Saturday, May 10, 2008

surrender

English used to be one of my best subjects at school. Not necessarily my favorite, but one that I did well in. I always loved art. With art you can be unique. Infact you are praised for being unique. You create whatever you dream and with so many mediums available the results are almost endless. English was all about analysing the written word. I do enough analysing as it is. But I shone in the creative writing department. For many years I lost myself in poetry. I would go to work full-time and in my lunch breaks I would sit at a cafe and just write.

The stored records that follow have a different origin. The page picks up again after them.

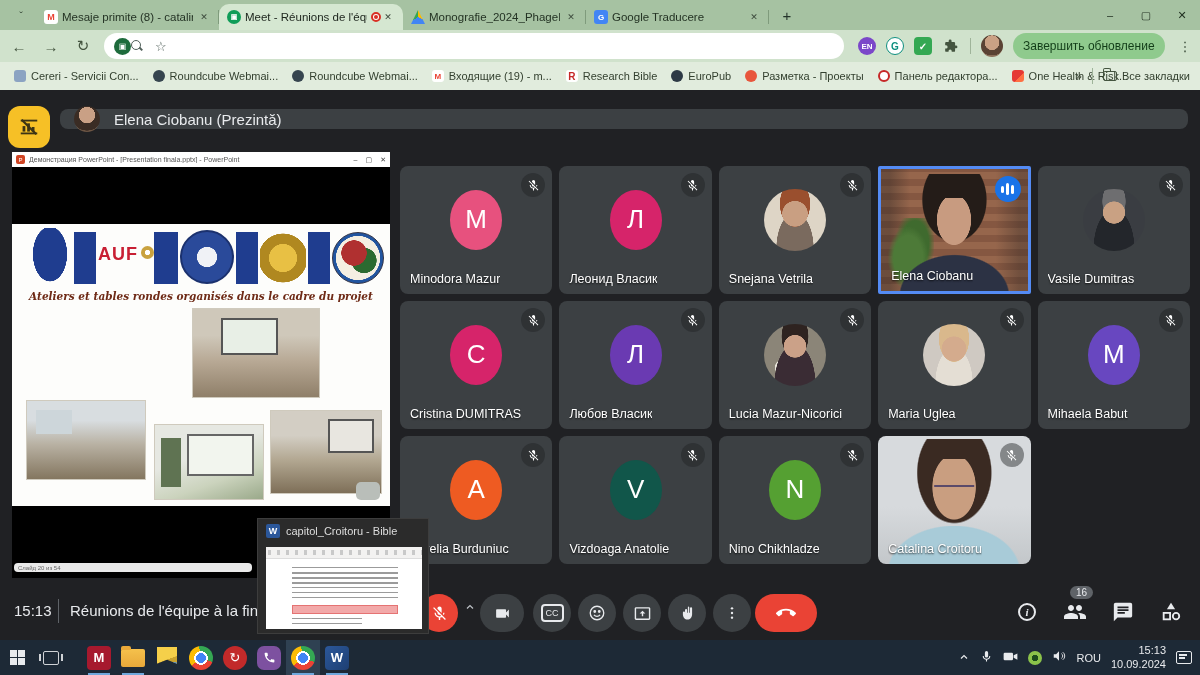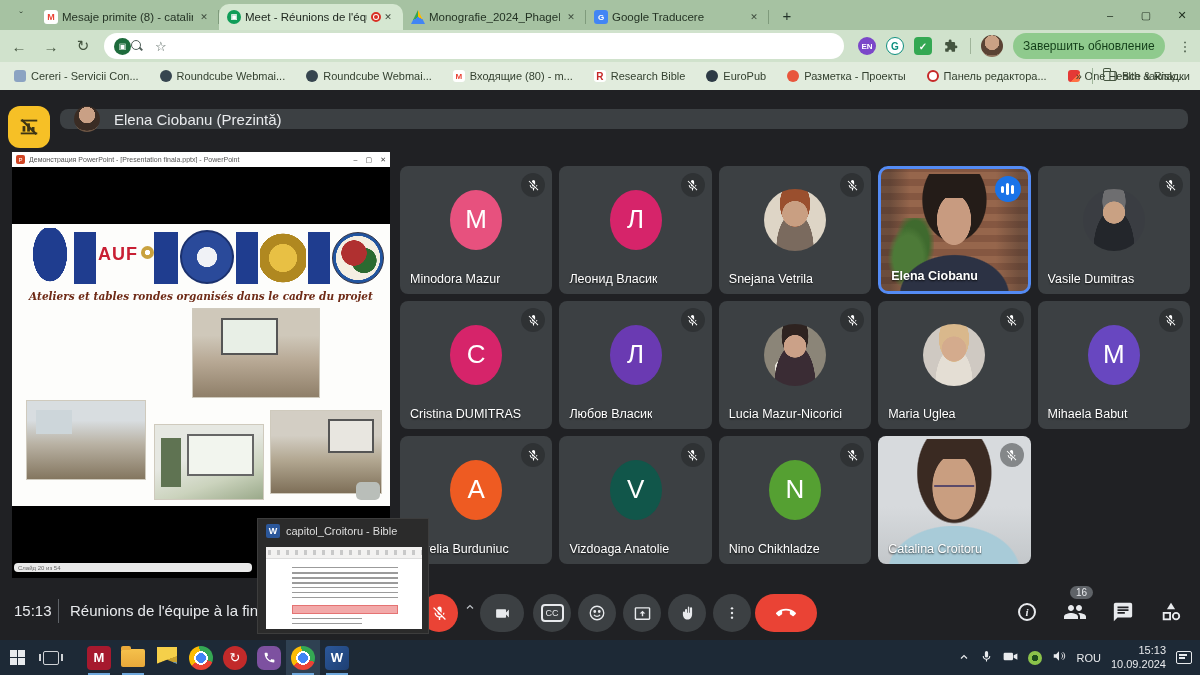--- a/index.html
+++ b/index.html
@@ -47,7 +47,7 @@
   .updatepill{height:26px;background:#8fca8d;border-radius:13px;display:flex;align-items:center;padding:0 10px;color:#123d18;font-size:12px;white-space:nowrap;}
   .kebab{color:#2f4030;font-size:13px;margin:0 8px 0 4px;letter-spacing:0;}
 
-  .bookmarks{position:absolute;left:0;top:62px;width:1200px;height:28px;background:#e1ecdd;display:flex;align-items:center;font-size:11px;color:#33402f;gap:7px;}
+  .bookmarks{position:absolute;left:0;top:62px;width:1200px;height:28px;background:#e1ecdd;display:flex;align-items:center;font-size:11px;color:#33402f;}
   .bm{display:flex;align-items:center;gap:5px;margin-left:14px;white-space:nowrap;}
   .bmico{width:12px;height:12px;border-radius:3px;display:inline-flex;align-items:center;justify-content:center;font-size:8px;font-weight:bold;color:#fff;flex:0 0 auto;}
   .bi-page{background:#8ba3c2;}

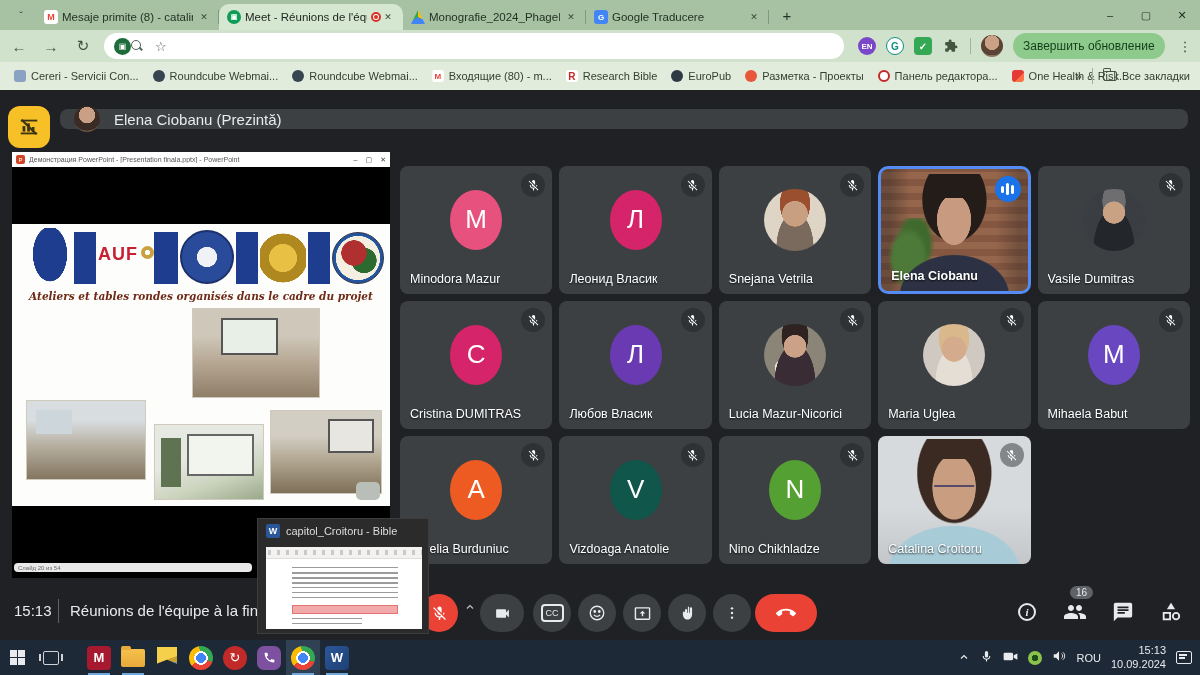--- a/index.html
+++ b/index.html
@@ -267,7 +267,7 @@
       </span>
     <span class="bm">
         <span class="bmico bi-gmail">M</span>
-        <span>Входящие (80) - m...</span>
+        <span>Входящие (19) - m...</span>
       </span>
     <span class="bm">
         <span class="bmico bi-r">R</span>

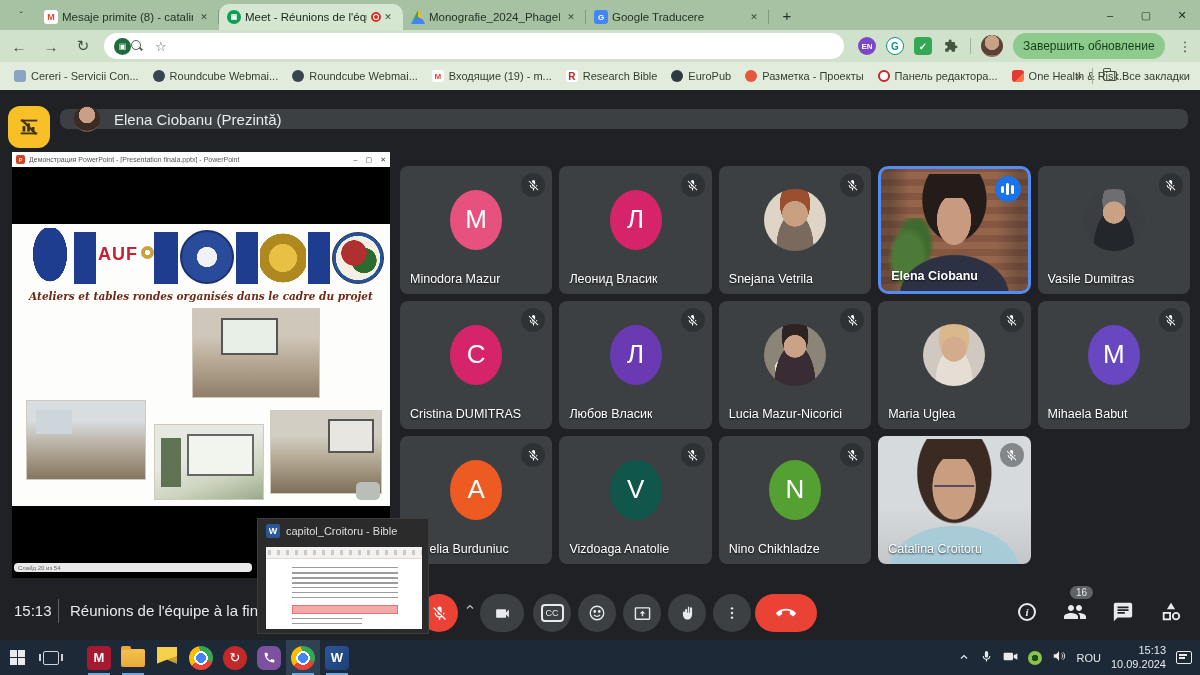--- a/index.html
+++ b/index.html
@@ -114,7 +114,7 @@
   .p-lucia{background:radial-gradient(circle at 50% 36%,#cba188 0 22%,transparent 23%),radial-gradient(ellipse at 50% 20%,#2e2320 0 30%,transparent 31%),radial-gradient(ellipse at 50% 96%,#3a2c34 0 46%,transparent 47%),radial-gradient(circle at 30% 70%,#e8e4da 0 12%,transparent 13%),#8b8578;}
   .p-caliga{background:radial-gradient(circle at 50% 42%,#c59c7e 0 26%,transparent 27%),radial-gradient(ellipse at 50% 26%,#1d1a18 0 36%,transparent 37%),radial-gradient(ellipse at 50% 98%,#2a2626 0 42%,transparent 43%),#17181a;}
   .p-maria{background:radial-gradient(circle at 50% 40%,#d4ab8d 0 25%,transparent 26%),radial-gradient(ellipse at 50% 24%,#d9b88c 0 34%,transparent 35%),radial-gradient(ellipse at 50% 96%,#e4ded4 0 42%,transparent 43%),#cfc9c2;}
-  .vtile-elena{position:relative;border:3px solid #548bf4;border-radius:10px;background:repeating-linear-gradient(0deg,#96664c 0 7px,#855741 7px 14px);font-weight:bold;}
+  .vtile-elena{position:relative;border:3px solid #548bf4;border-radius:2px;background:repeating-linear-gradient(0deg,#96664c 0 7px,#855741 7px 14px);}
   .v-shade{position:absolute;inset:0;background:linear-gradient(90deg,rgba(30,30,30,.35) 0 6%,transparent 20% 78%,rgba(30,30,30,.3) 94%);}
   .v-plant{position:absolute;left:4%;bottom:0;width:32%;height:60%;background:radial-gradient(ellipse at 45% 55%,#4d7a38 0 40%,transparent 56%),radial-gradient(ellipse at 60% 35%,#3f6a2e 0 34%,transparent 50%);}
   .v-hair{position:absolute;left:50%;top:4%;transform:translateX(-50%);width:52%;height:62%;background:radial-gradient(ellipse at 50% 34%,#241c18 0 58%,transparent 60%);}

I remember once a waitress asked what I was writing about and I told her that I wrote poetry about whatever inspired me. I ended up writing a poem about the cafe and I gave it to her. It was a thankyou for the outlet and the inspiration.

Sometimes I think that I am far too dramatic for my own good. I read things into every word I hear and I am always trying to figure everyone out. I have always lived outside the box and as a result I have never quite fit in anywhere. Most of the time I wear this fact on my sleeve, but on occasion I have been known to escape back into the crowds of normality. I have always had a very strong imagination. I remember my brother and I recording ourselves putting on various voices and characters into a cassette player many times. My imagination is something that I still hold on to dearly even today. I admit that I get scared too. I still hold back sometimes because I fear what result my complete honesty may have. As knowledgeable as I may come across -I havent worked it all out either. Infact many times I think that I am way behind everyone elses progress. Then I remind myself that it's not a race and we get to where we are going when we need to. I get impatient. I remember how patient I have been and cant understand why I am still waiting. And then I retreat.

We are all tested - every single one of us. The result is how we deal with this in the long term and whether we learn the lessons we need to learn. If not then I believe we must deal with the same problems time after time until we do learn. I am in the process of gaining some great insight into one of my lessons. I have been waiting for something to happen for so long now that when it finally does I'm afraid I wont recognise it. I know that I have done all that I can and I cant push any more. The situation is out of my hands. And so I surrender it.

When I find my way, I'll take you home.